Nervous system: Embryonal tumors: Neuroblastoma.

Neuroblastoma is a clinically heterogenous pediatric cancer of the sympathetic nervous system that originates from neural crest cells. It is the most common extracranial solid tumor in childhood and prognosis ranges from spontaneous tumor regression to aggressive disease resistant to multimodal therapy. Prognosis depends on patient characteristics and tumor biology that determine risk classification. Advancements in therapy reductions are merited for low- and intermediate-risk neuroblastoma patients, who generally have excellent outcomes.
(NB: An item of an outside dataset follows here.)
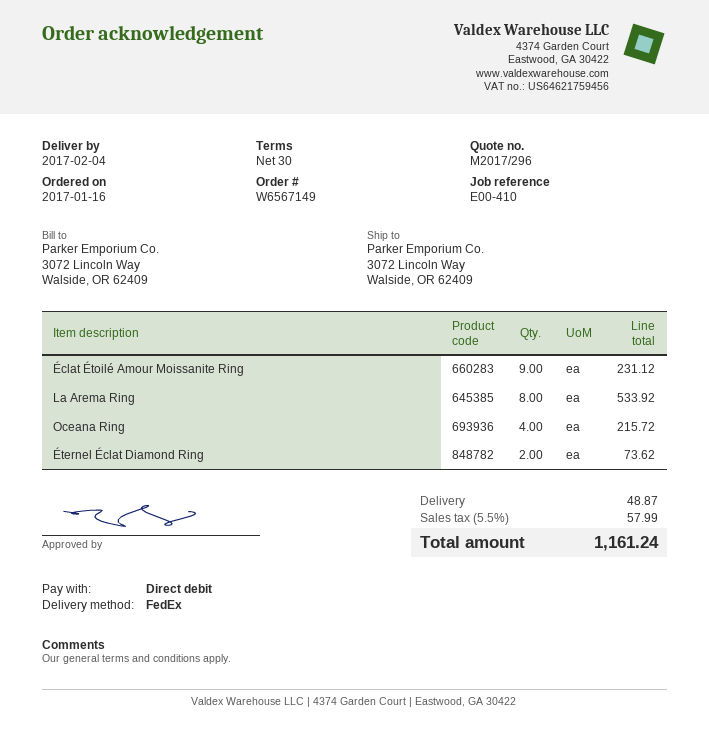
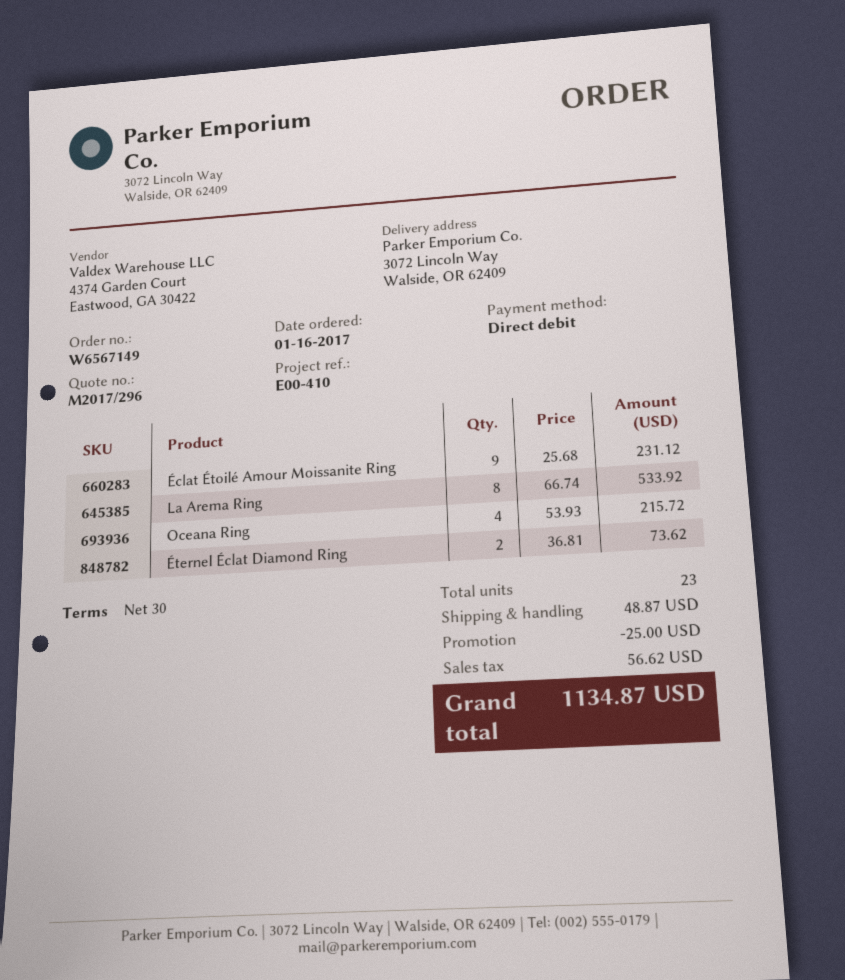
discount: none -> 25.00
tax: 57.99 -> 56.62
total: 1161.24 -> 1134.87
Of the patients with high-risk disease, only 50% achieve long-term survival, and therapeutic advancements are needed. Over the past several decades, genomic features such as germline mutations, somatic genetic aberrations, chromosome copy number, transcriptomics, and epigenetics have proven to contribute to the pathogenesis of neuroblastoma. The primary predisposition genes in familial neuroblastoma are ALK and PHOX2B. Sporadic neuroblastoma arises with complex pathogenesis, but chromosomal abnormalities and single-nucleotide polymorphisms have been identified to cooperatively lead to oncogenesis. These advances have led to new therapeutic approaches with the potential to improve outcomes for children with neuroblastoma.